## Action item:
Restate the lines of the material below word for word, from the first through the one containing "(328, 1137) none", and include nothing else; pictures stay out.

## Records provided:
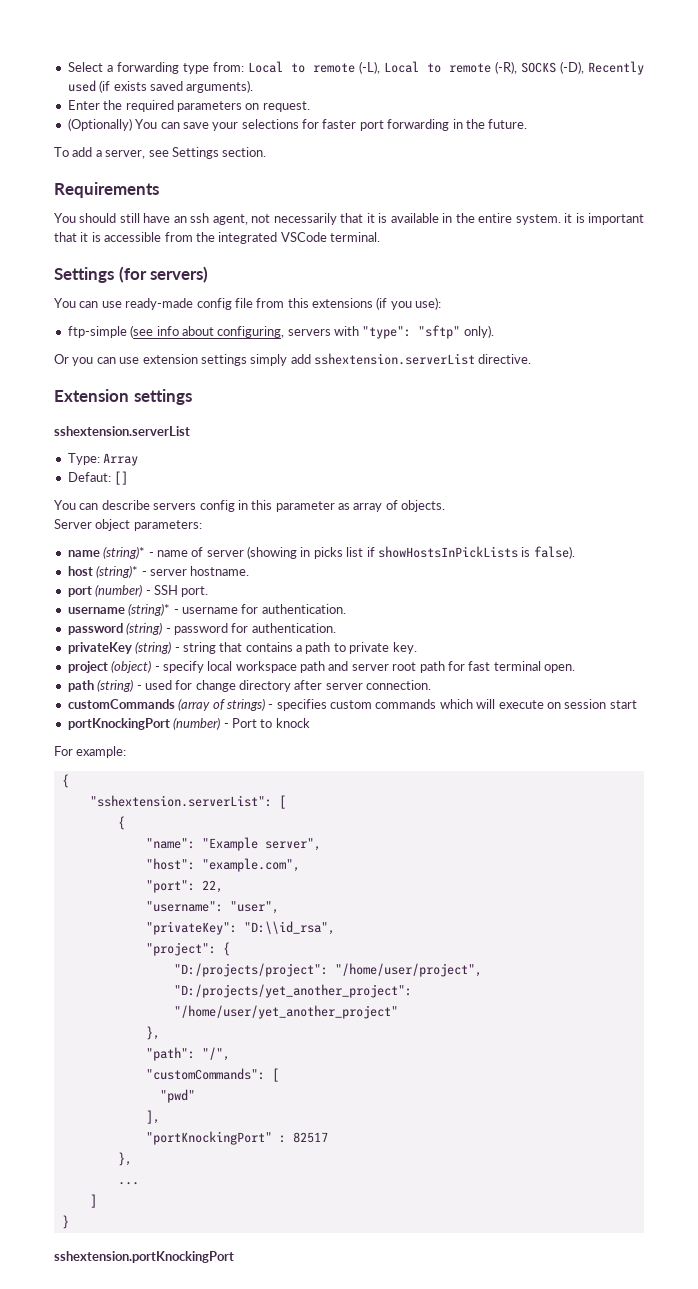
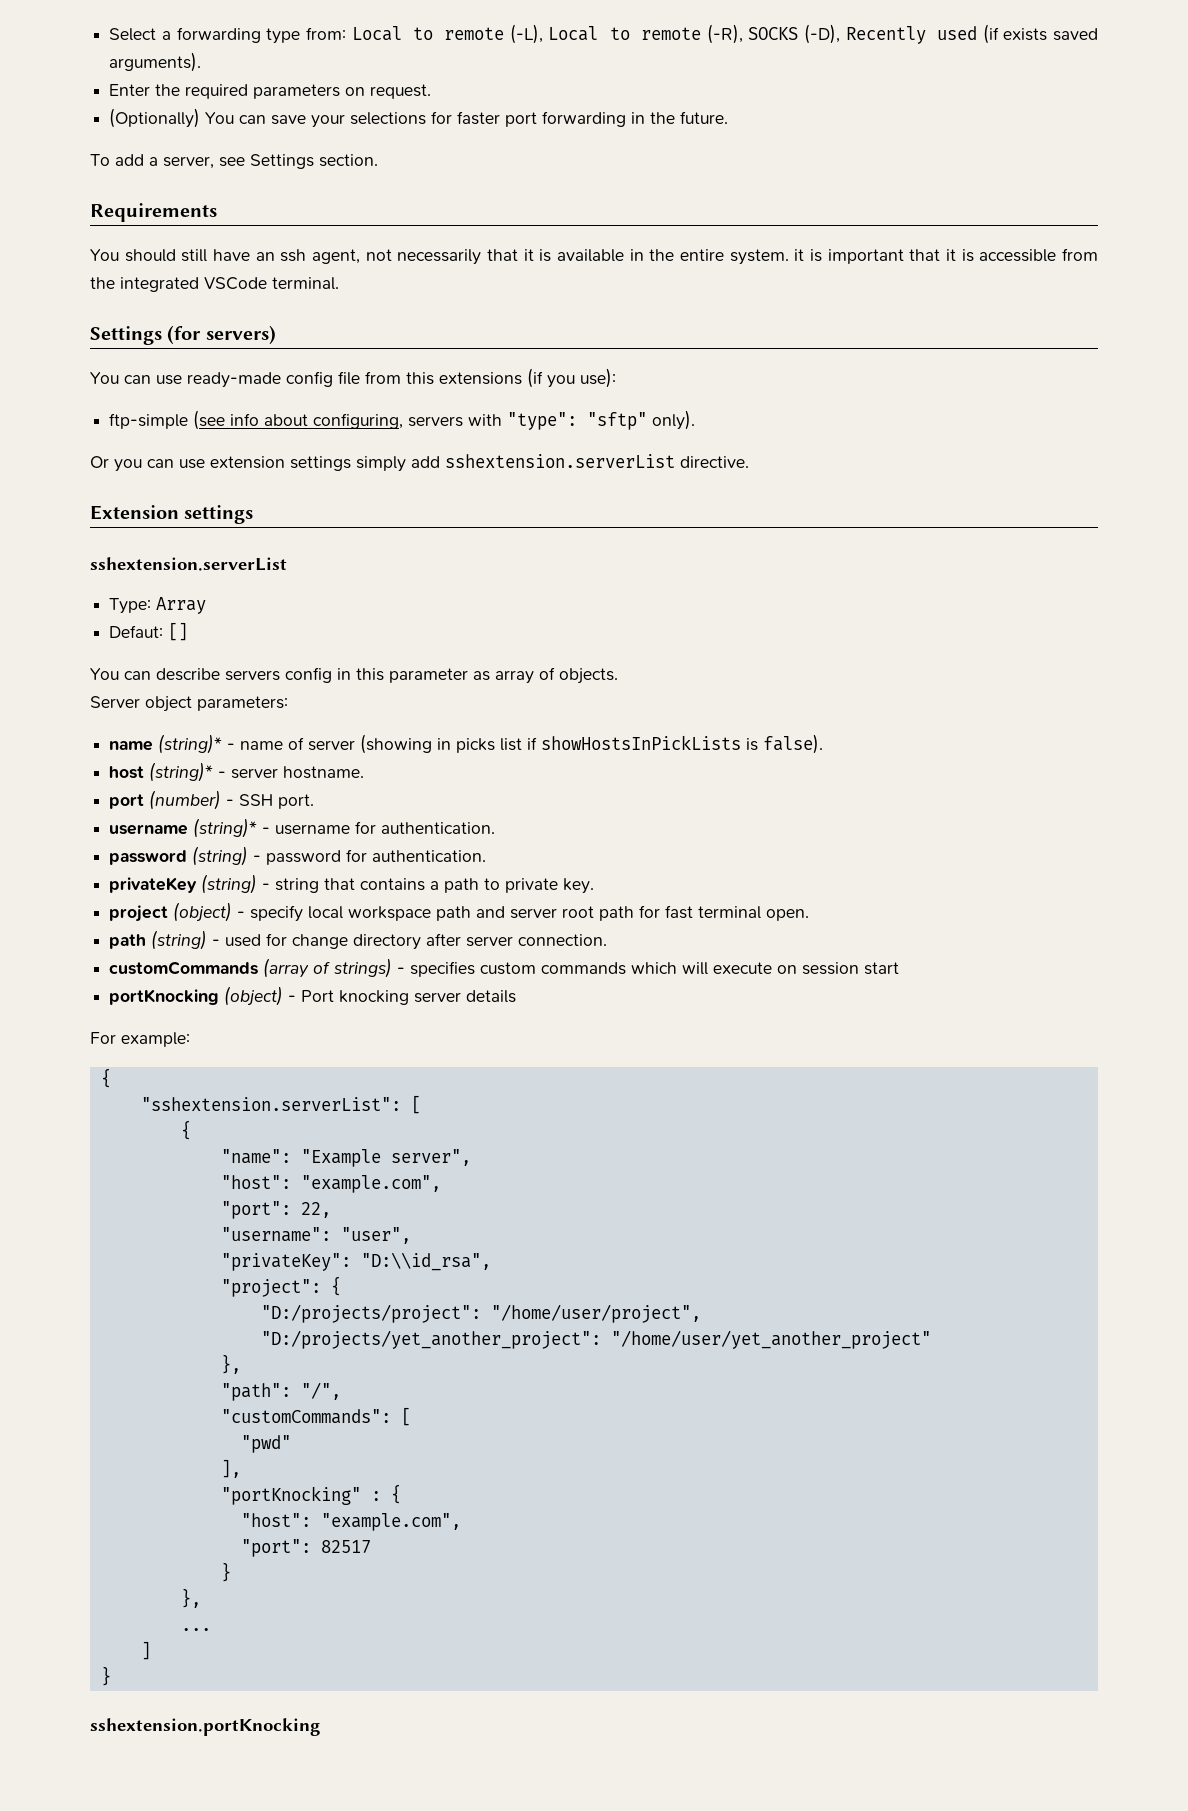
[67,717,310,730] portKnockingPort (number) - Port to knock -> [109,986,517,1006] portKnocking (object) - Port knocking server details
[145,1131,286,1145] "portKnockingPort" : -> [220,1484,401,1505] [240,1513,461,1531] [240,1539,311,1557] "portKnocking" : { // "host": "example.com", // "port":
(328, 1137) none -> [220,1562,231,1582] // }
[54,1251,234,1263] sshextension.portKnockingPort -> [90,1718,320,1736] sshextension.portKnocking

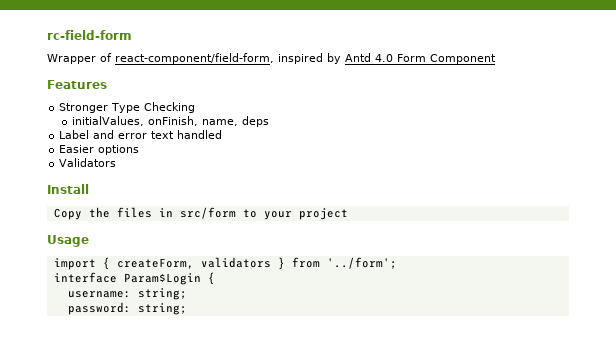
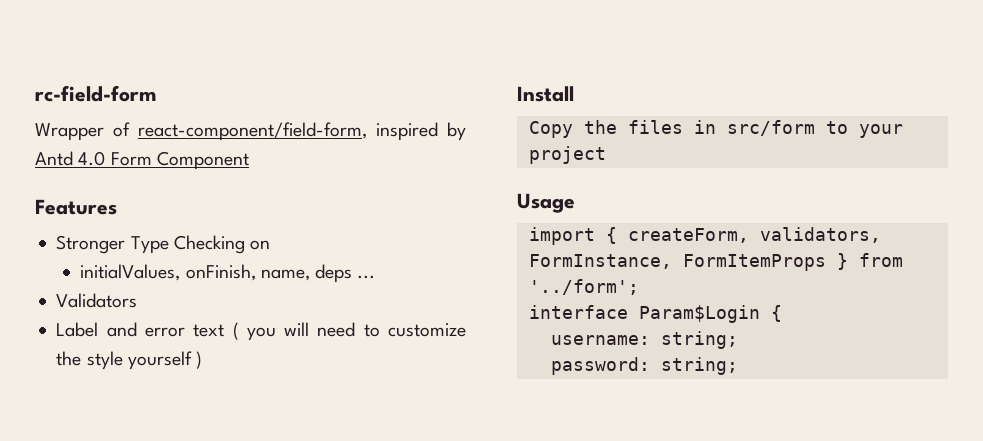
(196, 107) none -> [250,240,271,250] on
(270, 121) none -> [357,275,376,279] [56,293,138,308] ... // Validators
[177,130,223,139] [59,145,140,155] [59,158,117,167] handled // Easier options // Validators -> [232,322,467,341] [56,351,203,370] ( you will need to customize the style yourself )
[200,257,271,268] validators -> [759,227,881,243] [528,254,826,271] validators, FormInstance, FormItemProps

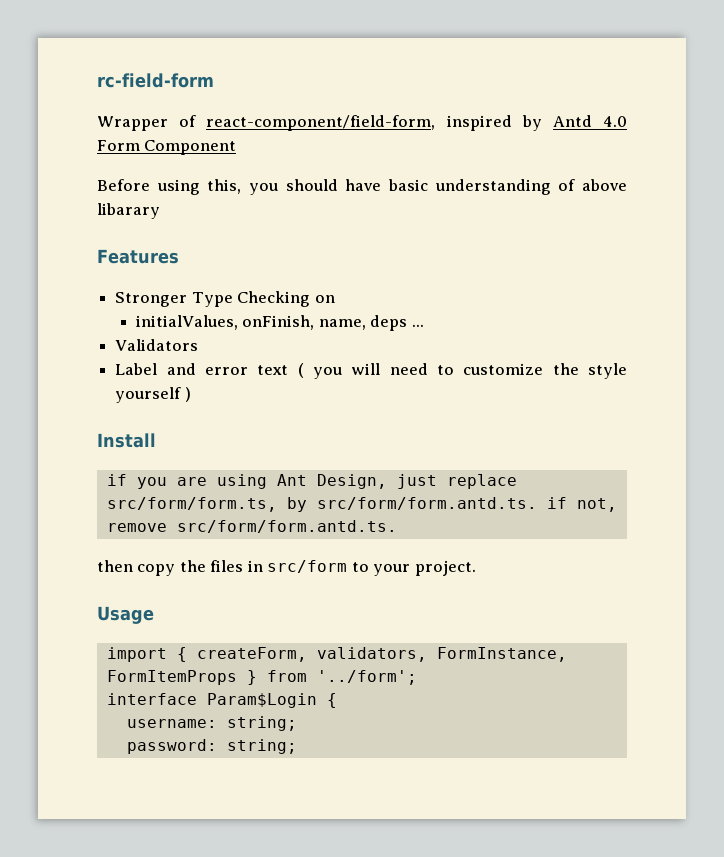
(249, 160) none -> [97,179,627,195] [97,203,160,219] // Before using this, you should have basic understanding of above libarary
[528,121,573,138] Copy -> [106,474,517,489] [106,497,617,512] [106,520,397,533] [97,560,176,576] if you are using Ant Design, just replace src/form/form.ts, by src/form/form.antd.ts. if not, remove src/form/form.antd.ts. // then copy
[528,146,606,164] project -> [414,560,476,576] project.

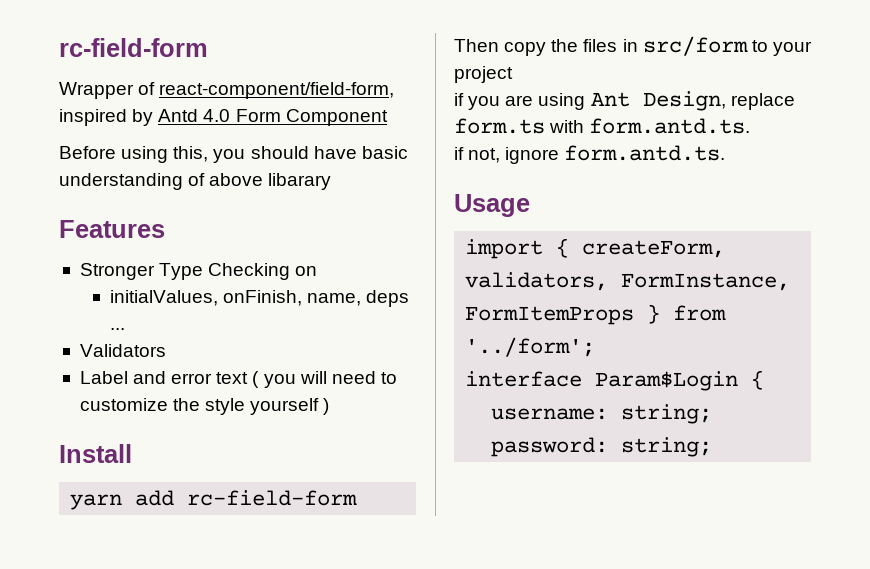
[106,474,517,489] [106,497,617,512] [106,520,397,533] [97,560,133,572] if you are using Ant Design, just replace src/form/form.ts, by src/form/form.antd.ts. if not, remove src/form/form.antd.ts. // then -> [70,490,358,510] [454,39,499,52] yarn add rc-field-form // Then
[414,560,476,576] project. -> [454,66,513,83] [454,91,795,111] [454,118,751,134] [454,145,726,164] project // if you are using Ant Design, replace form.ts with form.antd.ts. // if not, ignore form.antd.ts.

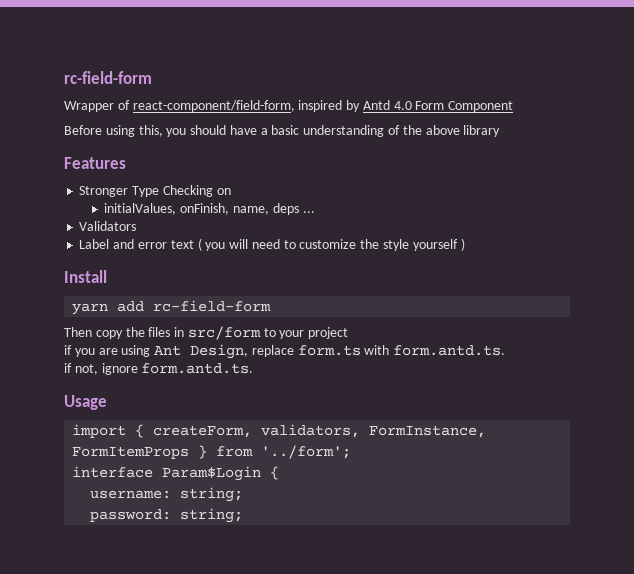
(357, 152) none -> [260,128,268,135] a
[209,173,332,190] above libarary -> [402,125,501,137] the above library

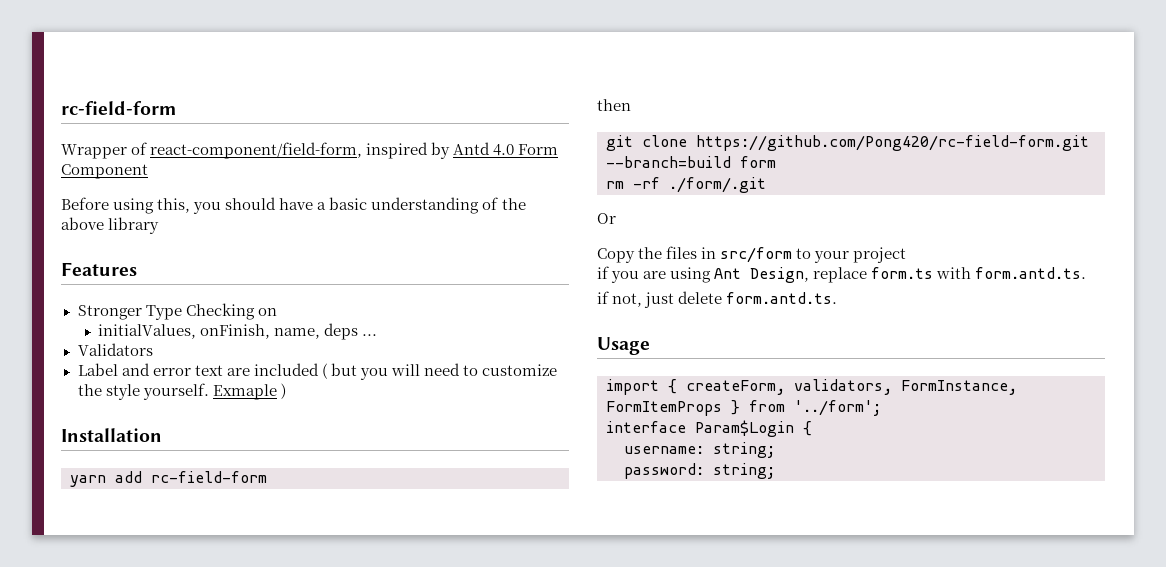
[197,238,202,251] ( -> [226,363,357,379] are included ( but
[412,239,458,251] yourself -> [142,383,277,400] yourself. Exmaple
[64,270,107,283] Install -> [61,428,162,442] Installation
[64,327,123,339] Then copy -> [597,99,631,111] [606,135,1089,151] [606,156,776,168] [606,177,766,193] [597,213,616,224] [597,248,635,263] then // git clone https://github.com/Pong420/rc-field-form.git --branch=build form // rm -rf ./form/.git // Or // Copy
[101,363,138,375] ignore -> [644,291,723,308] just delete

## Result for this exercise:
[67,717,310,730] portKnockingPort (number) - Port to knock -> [109,986,517,1006] portKnocking (object) - Port knocking server details
[145,1131,286,1145] "portKnockingPort" : -> [220,1484,401,1505] [240,1513,461,1531] [240,1539,311,1557] "portKnocking" : { // "host": "example.com", // "port":
(328, 1137) none -> [220,1562,231,1582] // }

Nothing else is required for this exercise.